Ia menegaskan pemerintah perlu segera melanjutkan proses rekonsiliasi sekaligus menangani berbagai dampak yang ditinggalkan konflik, mulai dari rumah-rumah warga yang terbakar hingga pemulihan kondisi sosial masyarakat agar peristiwa serupa tidak kembali terulang.

Yos juga meminta Wakil Menteri Dalam Negeri segera memfasilitasi pertemuan antara Gubernur Papua Pegunungan bersama Bupati Jayawijaya, Bupati Lanny Jaya, dan Bupati Yahukimo guna merumuskan langkah-langkah strategis dalam penyelesaian konflik.

Di sisi lain, DPRD turut meminta adanya penguatan pengamanan di wilayah Wamena. Menurut Yos, peristiwa pembakaran rumah yang kembali terjadi di kawasan Woma menjadi indikasi bahwa situasi keamanan masih membutuhkan perhatian dan penanganan serius.

“Kami tidak ingin konflik ini kembali berulang. Karena itu pemerintah harus segera mengambil langkah nyata, termasuk mempertimbangkan penambahan personel keamanan untuk membantu Polres Jayawijaya menjaga stabilitas dan ketertiban masyarakat,” katanya.

Senada dengan itu, Ketua II DPRD Papua Pegunungan, Terius Yigibalom, menekankan pentingnya perhatian pemerintah terhadap masyarakat yang terdampak langsung akibat konflik.

Menurutnya, warga yang kehilangan tempat tinggal maupun harta benda memerlukan bantuan kebutuhan dasar, seperti pangan, tempat penampungan sementara, serta pendampingan psikososial agar dapat bangkit dari trauma yang dialami.

“Pemerintah provinsi dan pemerintah kabupaten harus memiliki pembagian tugas yang jelas. Apa yang menjadi tanggung jawab provinsi dan apa yang menjadi kewenangan kabupaten harus disepakati, sehingga penanganan terhadap masyarakat terdampak dapat berjalan efektif tanpa tumpang tindih,” ujarnya.

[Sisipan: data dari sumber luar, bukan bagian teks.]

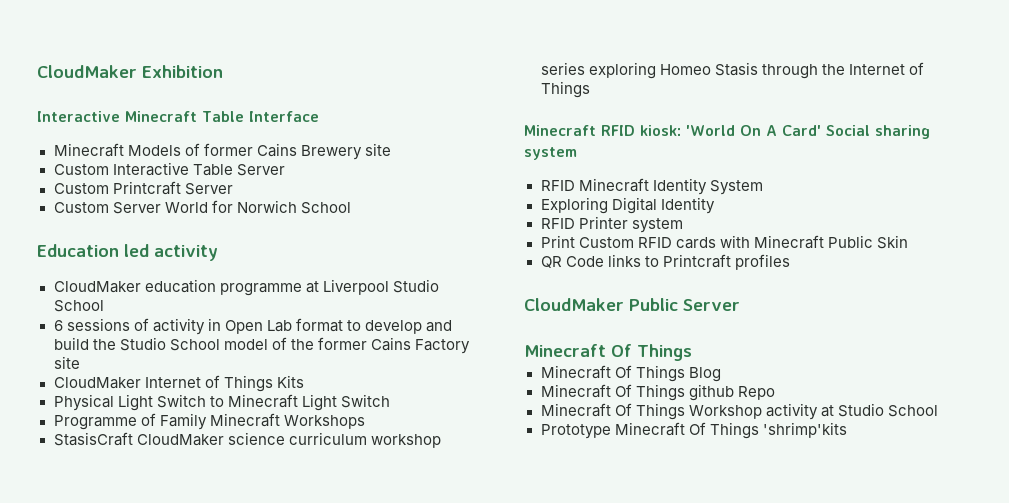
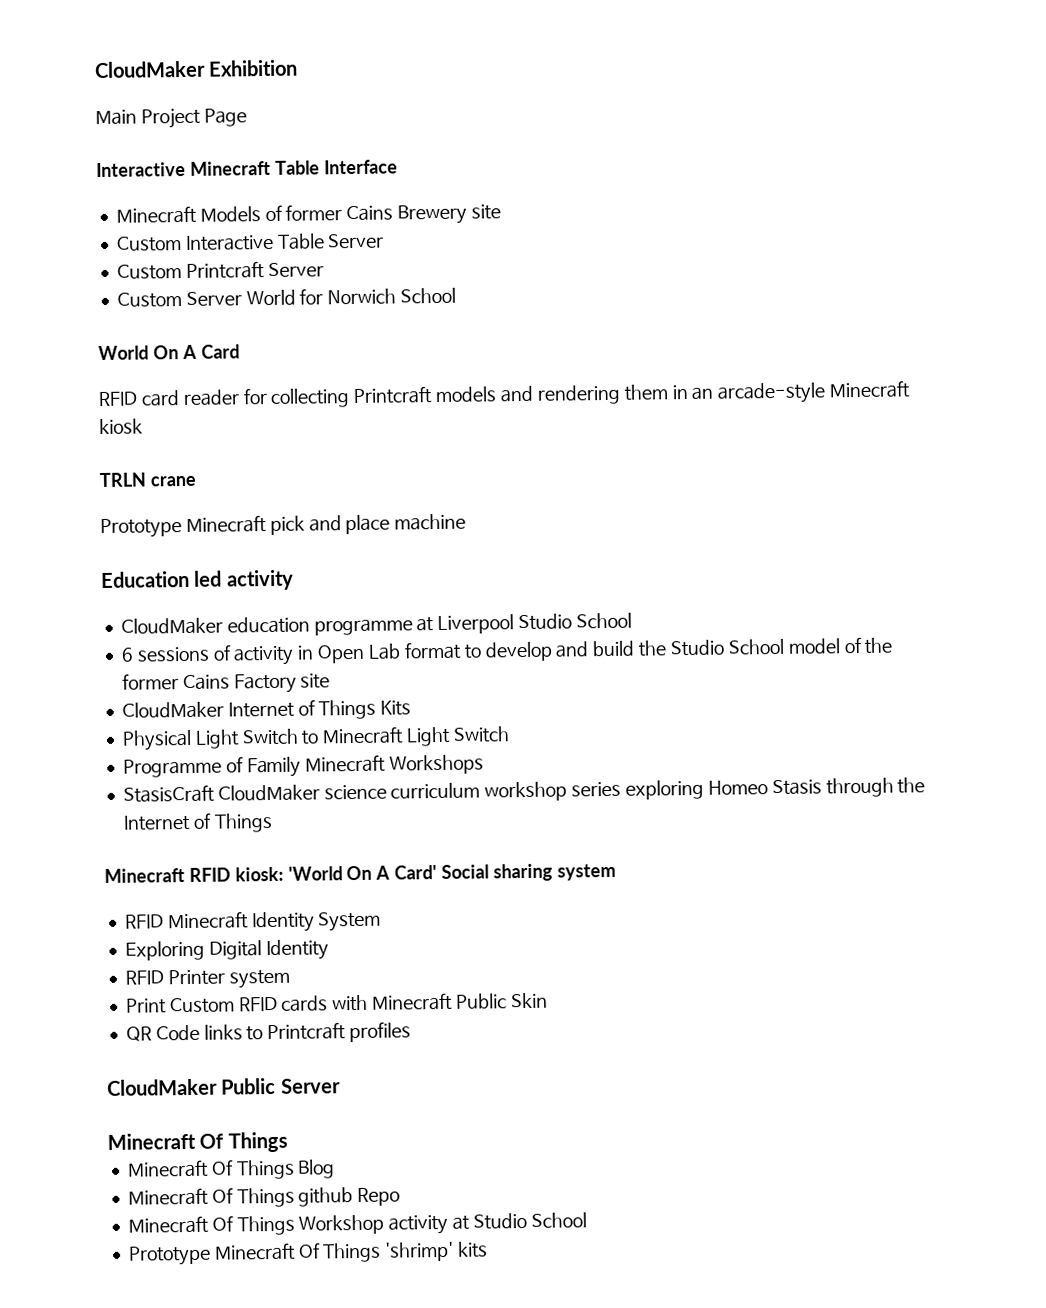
(223, 71) none -> [95,107,247,129] // Main Project Page
(351, 208) none -> [98,344,240,361] [98,380,911,408] [99,418,143,435] [99,472,196,488] [100,513,467,539] // World On A Card // RFID card reader for collecting Printcraft models and rendering them in an arcade-style Minecraft kiosk // TRLN crane // Prototype Minecraft pick and place machine
[762,422,847,438] 'shrimp'kits -> [384,1241,489,1262] 'shrimp' kits

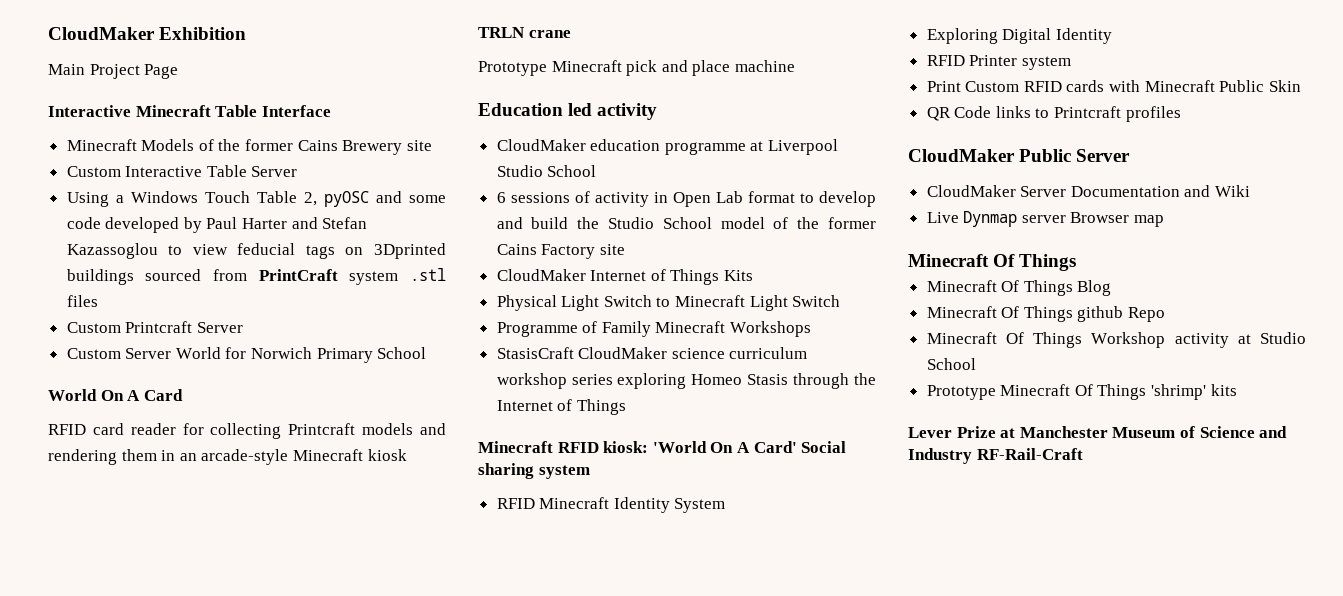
(283, 213) none -> [218,139,241,151] the
(385, 241) none -> [66,191,446,207] [66,217,368,233] [66,243,447,259] [66,268,446,285] [66,295,98,307] // Using a Windows Touch Table 2, pyOSC and some code developed by Paul Harter and Stefan Kazassoglou to view feducial tags on 3Dprinted buildings sourced from PrintCraft system .stl files
(397, 296) none -> [316,348,373,363] Primary
(341, 1086) none -> [926,185,1251,197] [926,211,1165,227] // CloudMaker Server Documentation and Wiki // Live Dynmap server Browser map
(489, 1249) none -> [908,426,1288,438] [908,448,1083,464] // Lever Prize at Manchester Museum of Science and Industry RF-Rail-Craft

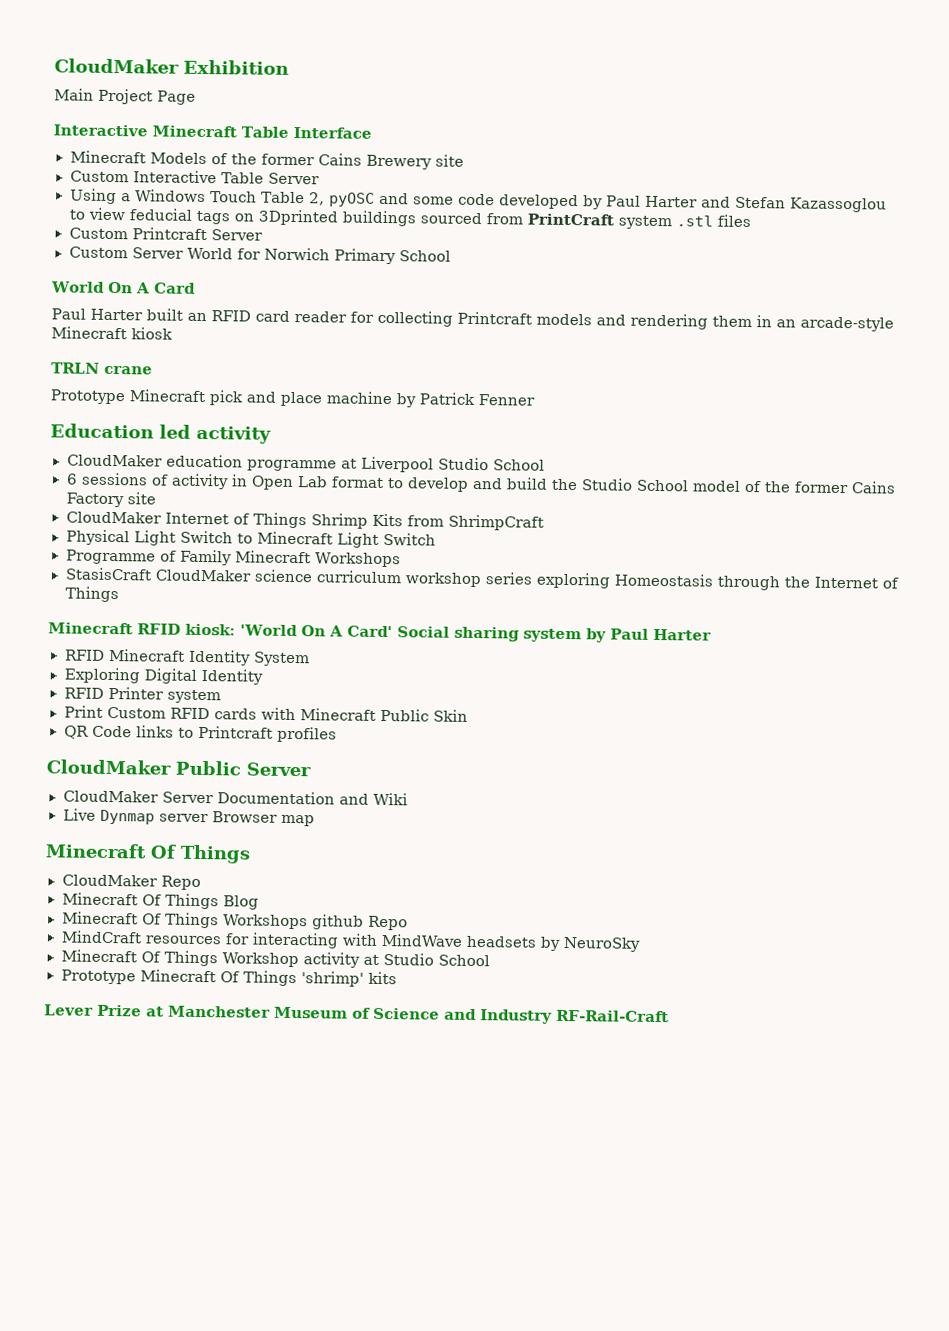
(183, 395) none -> [51,308,207,322] Paul Harter built an
(795, 66) none -> [396,392,535,408] by Patrick Fenner
(720, 277) none -> [310,513,368,529] Shrimp
(754, 275) none -> [406,514,544,531] from ShrimpCraft
[691,374,789,385] Homeo Stasis -> [613,573,714,587] Homeostasis
(590, 472) none -> [585,628,712,643] by Paul Harter
(1077, 262) none -> [61,874,201,891] // CloudMaker Repo
(1073, 314) none -> [222,914,309,930] Workshops
(1166, 314) none -> [60,930,642,952] // MindCraft resources for interacting with MindWave headsets by NeuroSky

Terius juga mengajak seluruh tokoh adat, tokoh agama, tokoh masyarakat, serta seluruh elemen masyarakat untuk terus menjaga persatuan dan mendukung proses rekonsiliasi demi terciptanya perdamaian yang berkelanjutan.

“Menjaga perdamaian bukan hanya tugas pemerintah, tetapi menjadi tanggung jawab bersama. Dengan kerja sama seluruh pihak, kita berharap Wamena sebagai ibu kota Provinsi Papua Pegunungan tetap aman, damai, dan kondusif,” tutupnya. (*).